Probing the Latent World: Emergent Discrete Symbols and Physical Structure in Latent Representations

Imagine you have a brilliant, super-smart robot that has spent years watching millions of hours of videos. It has learned to understand how the world works: how gravity pulls things down, how a person throws a ball, or how a kite flies. But there's a catch: this robot thinks in a secret, continuous language of numbers that humans can't read. It's like it's speaking a language of pure math, and we have no dictionary to translate it.

This paper is about building a translator for that secret language, but with a very specific, clever twist.

The Problem: The "Black Box" Robot

The robot in question (called V-JEPA 2) is a "world model." Instead of trying to redraw the video pixel-by-pixel (like a generative AI that draws pictures), it predicts what happens next in a hidden, abstract space. This makes it incredibly good at understanding physics and motion.

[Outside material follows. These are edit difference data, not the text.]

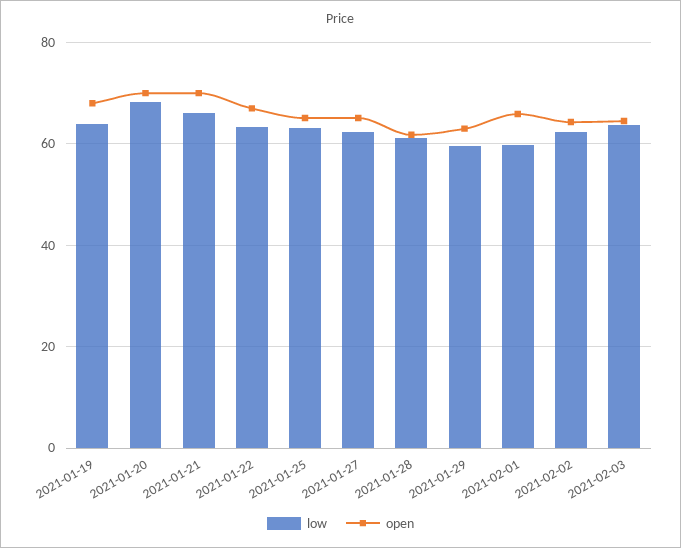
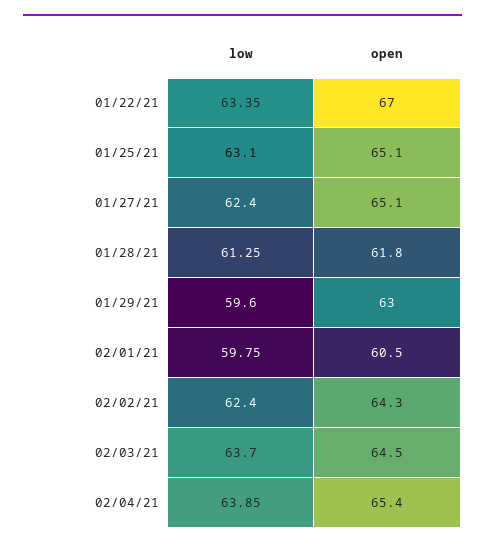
low, 2021-01-19: 64 -> none
open, 2021-01-19: 68 -> none
low, 2021-01-20: 68 -> none
open, 2021-01-20: 70 -> none
low, 2021-01-21: 66 -> none
open, 2021-01-21: 70 -> none
open, 2021-02-01: 66 -> 60.5
low, 02/04/21: none -> 63.85
open, 02/04/21: none -> 65.4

However, because it never draws the picture back out, we can't see what it actually learned. It's like having a genius who can solve complex equations in their head but refuses to write them down. We know they are smart, but we can't inspect their notes to see if they truly understand "physics" or if they are just guessing patterns.

The Old Way vs. The New Way

The Old Way (The "Active" Translator): Usually, researchers try to attach a second AI (like a language bot) to the robot's brain to ask it questions. But this is messy. If the language bot gives a good answer, we don't know if it's because the robot actually understood the concept, or if the language bot just used its own knowledge to fill in the blanks. It's like asking a student a math question while a tutor is whispering the answers in their ear. You can't tell who did the work.
The New Way (The "Passive" Translator): The authors propose a new method called AIM (AI Mother Tongue). Instead of a smart language bot, they attach a simple, dumb "quantizer." Think of this as a stamping machine.
- The robot's secret math numbers come out.
- The stamping machine doesn't understand math; it just looks at the numbers and says, "This looks like a '5', that looks like a '3'."
- Crucially, the robot's brain is frozen. It cannot change its mind to help the stamping machine. The stamping machine has no dictionary and no pre-set rules. It just groups similar numbers together.

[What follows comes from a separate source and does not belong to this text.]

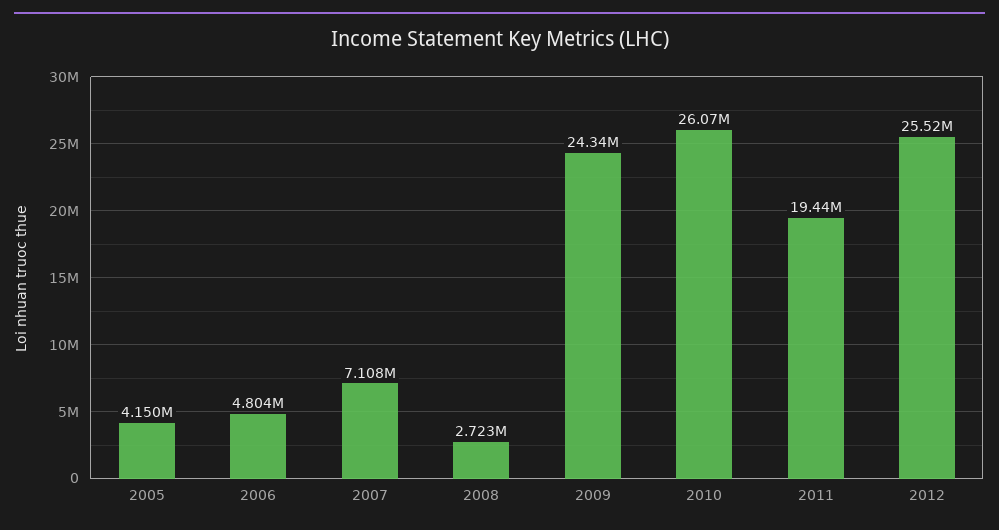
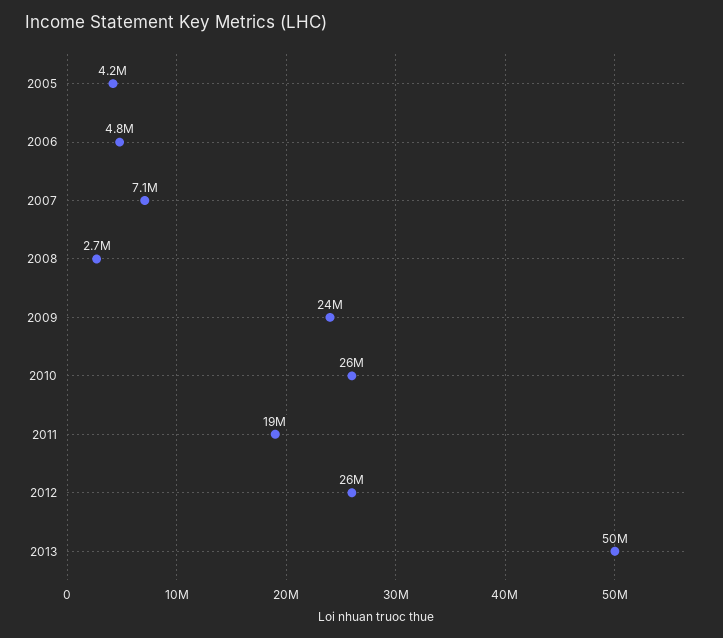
2013: none -> 50000000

If the stamping machine starts grouping "Archery" videos into one bucket and "Bowling" videos into another, we know for a fact that the robot made those two things look different in its brain. The stamping machine didn't force them apart; it just revealed the difference that was already there.

The Experiment: Testing the Translator

The researchers tested this on a small dataset of videos (Kinetics-mini) involving five actions: archery, bowling, flying a kite, high jumping, and marching.

They set up three specific tests to see if the stamping machine could detect physical differences:

Grip Angle: Archery (pulling a bowstring) vs. Bowling (holding a ball).
Object Shape: Flying a kite (long, thin object) vs. High Jump (no object, just a body).
Time/Motion: Marching (steady, rhythmic walking) vs. Archery (slow build-up, then a quick release).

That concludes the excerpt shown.